Items from a dataset:
::::

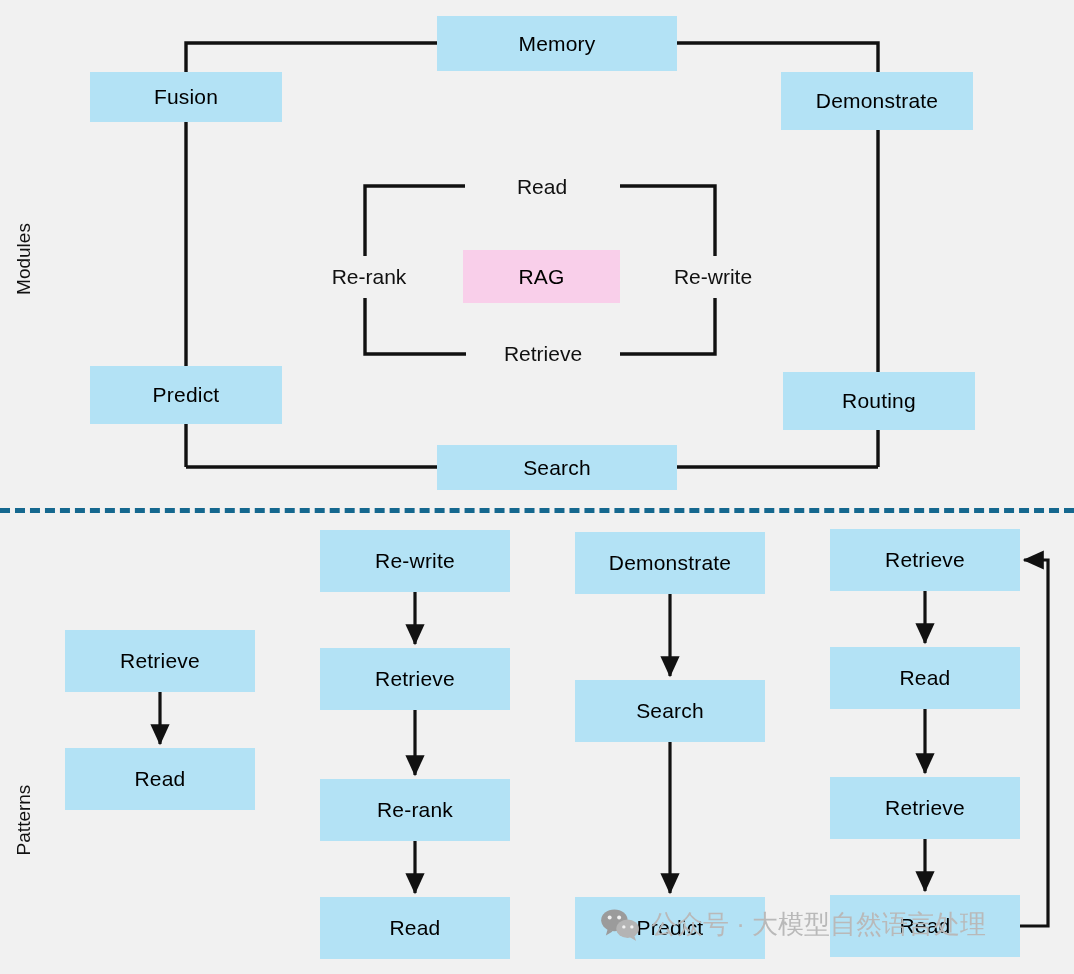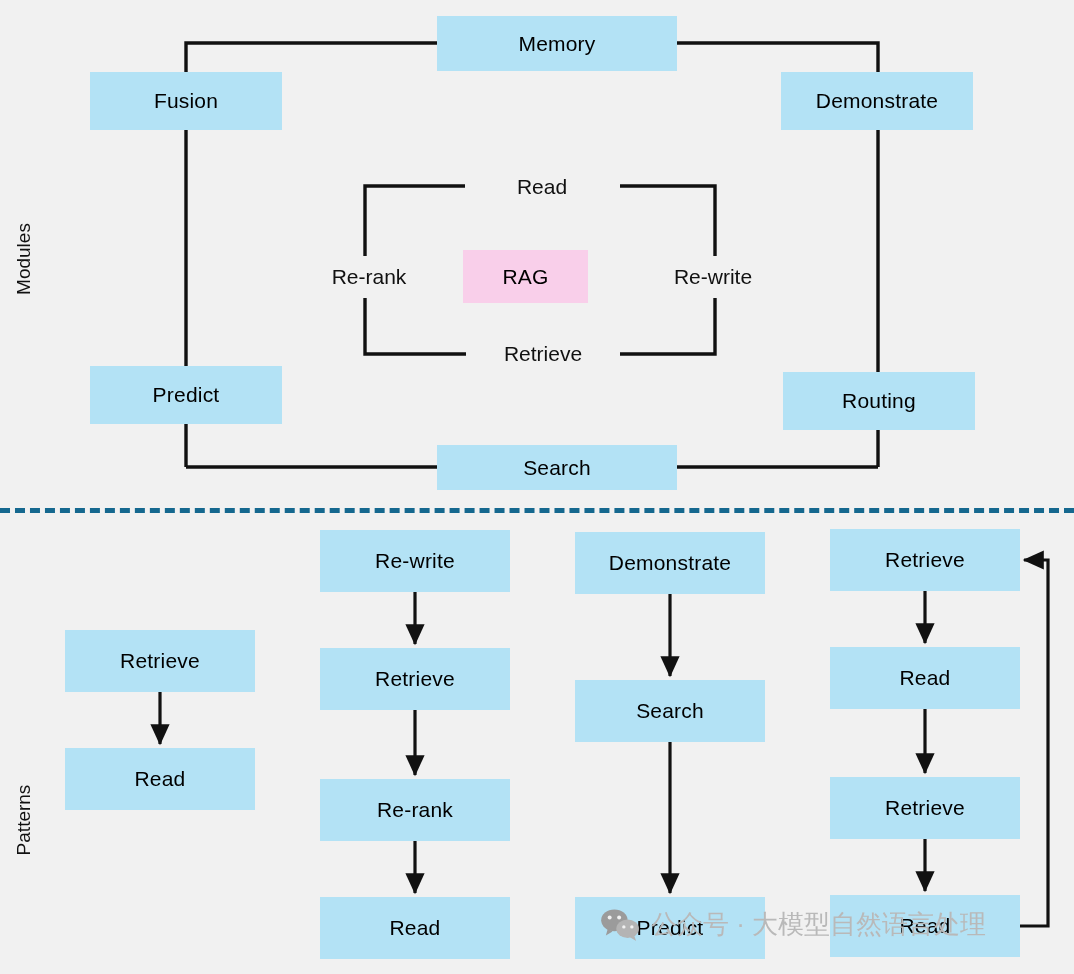--- a/index.html
+++ b/index.html
@@ -146,7 +146,7 @@
   <div class="node" style="left:437px; top:16px; width:240px; height:55px;">
     <span>Memory</span>
   </div>
-  <div class="node" style="left:90px; top:72px; width:192px; height:58px;">
+  <div class="node" style="left:90px; top:72px; width:192px; height:50px;">
     <span>Fusion</span>
   </div>
   <div class="node" style="left:781px; top:72px; width:192px; height:58px;">

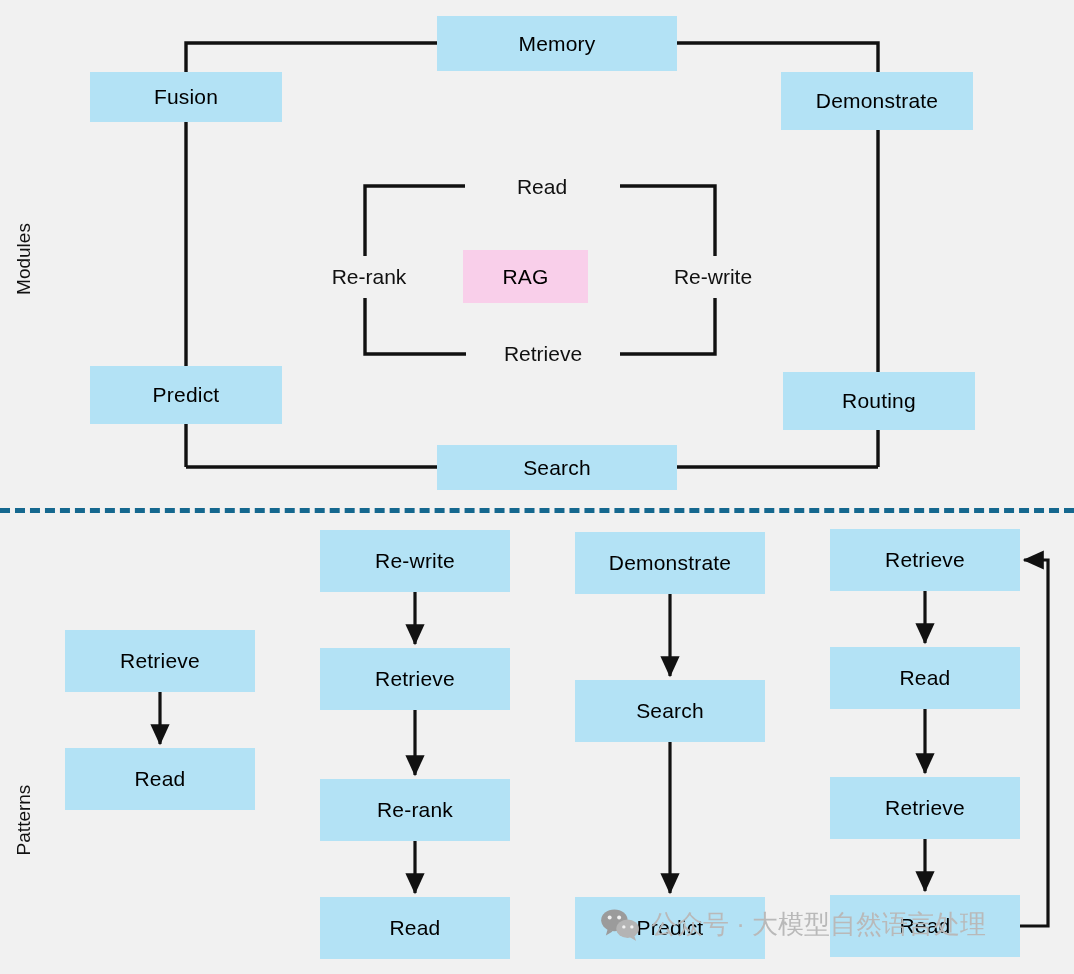--- a/index.html
+++ b/index.html
@@ -162,7 +162,7 @@
     <span>Search</span>
   </div>
 
-  <div class="node pink" style="left:463px; top:250px; width:125px; height:53px;">
+  <div class="node pink" style="left:463px; top:250px; width:157px; height:53px;">
     <span>RAG</span>
   </div>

::::

Exercise description:
Reproduce only those lines of the entries above that run from the line with "<span>Search</span>" to the final line.

Solved problem:
     <span>Search</span>
   </div>
 
-  <div class="node pink" style="left:463px; top:250px; width:125px; height:53px;">
+  <div class="node pink" style="left:463px; top:250px; width:157px; height:53px;">
     <span>RAG</span>
   </div>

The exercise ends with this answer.